Impact of time-of-day on diffusivity measures of brain tissue derived from diffusion tensor imaging.
Thomas, Cibu; Sadeghi, Neda; Nayak, Amrita; Trefler, Aaron; Sarlls, Joelle; Baker, Chris I; Pierpaoli, Carlo
2018-06-01
Diurnal fluctuations in MRI measures of structural and functional properties of the brain have been reported recently. These fluctuations may have a physiological origin, since they have been detected using different MRI modalities, and cannot be explained by factors that are typically known to confound MRI measures. While preliminary evidence suggests that measures of structural properties of the brain based on diffusion tensor imaging (DTI) fluctuate as a function of time-of-day (TOD), the underlying mechanism has not been investigated. Here, we used a longitudinal within-subjects design to investigate the impact of time-of-day on DTI measures.
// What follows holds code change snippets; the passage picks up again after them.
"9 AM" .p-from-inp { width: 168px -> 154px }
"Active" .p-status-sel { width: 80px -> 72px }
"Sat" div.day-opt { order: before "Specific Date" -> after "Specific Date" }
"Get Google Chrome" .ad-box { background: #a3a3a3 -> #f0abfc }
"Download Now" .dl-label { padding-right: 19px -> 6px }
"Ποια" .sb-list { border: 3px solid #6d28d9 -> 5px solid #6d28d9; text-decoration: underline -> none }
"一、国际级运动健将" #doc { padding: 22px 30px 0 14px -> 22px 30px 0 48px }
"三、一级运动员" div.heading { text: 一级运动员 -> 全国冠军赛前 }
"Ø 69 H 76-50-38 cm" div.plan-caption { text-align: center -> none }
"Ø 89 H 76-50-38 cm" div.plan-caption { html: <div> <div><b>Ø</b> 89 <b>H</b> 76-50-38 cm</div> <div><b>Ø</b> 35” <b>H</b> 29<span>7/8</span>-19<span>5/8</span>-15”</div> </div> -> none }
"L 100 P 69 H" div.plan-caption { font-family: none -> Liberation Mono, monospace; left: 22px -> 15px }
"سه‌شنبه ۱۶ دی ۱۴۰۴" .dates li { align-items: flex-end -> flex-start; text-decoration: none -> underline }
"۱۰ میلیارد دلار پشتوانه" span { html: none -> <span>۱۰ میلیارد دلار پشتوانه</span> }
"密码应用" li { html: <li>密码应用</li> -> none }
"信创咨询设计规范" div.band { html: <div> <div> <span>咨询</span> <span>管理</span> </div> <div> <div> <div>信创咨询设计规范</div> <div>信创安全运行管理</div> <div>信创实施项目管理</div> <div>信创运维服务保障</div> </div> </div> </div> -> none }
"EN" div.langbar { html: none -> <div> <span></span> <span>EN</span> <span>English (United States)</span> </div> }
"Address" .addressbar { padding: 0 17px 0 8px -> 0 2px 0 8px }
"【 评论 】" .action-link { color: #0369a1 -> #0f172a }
In addition to using the conventional monoexponential tensor model to assess TOD-related fluctuations, we used a dual compartment tensor model that allowed us to directly assess if any change in DTI measures is due to an increase in CSF/free-water volume fraction or due to an increase in water diffusivity within the parenchyma. Our results show that Trace or mean diffusivity, as measured using the conventional monoexponential tensor model tends to increase systematically from morning to afternoon scans at the interface of grey matter/CSF, most prominently in the major fissures and the sulci of the brain. Interestingly, in a recent study of the glymphatic system, these same regions were found to show late enhancement after intrathecal injection of a CSF contrast agent. The increase in Trace also impacts DTI measures of diffusivity such as radial and axial diffusivity, but does not affect fractional anisotropy. The dual compartment analysis revealed that the increase in diffusivity measures from PM to AM was driven by an increase in the volume fraction of CSF-like free-water. Taken together, our findings provide important insight into the likely physiological origins of diurnal fluctuations in MRI measurements of structural properties of the brain. Published by Elsevier Inc.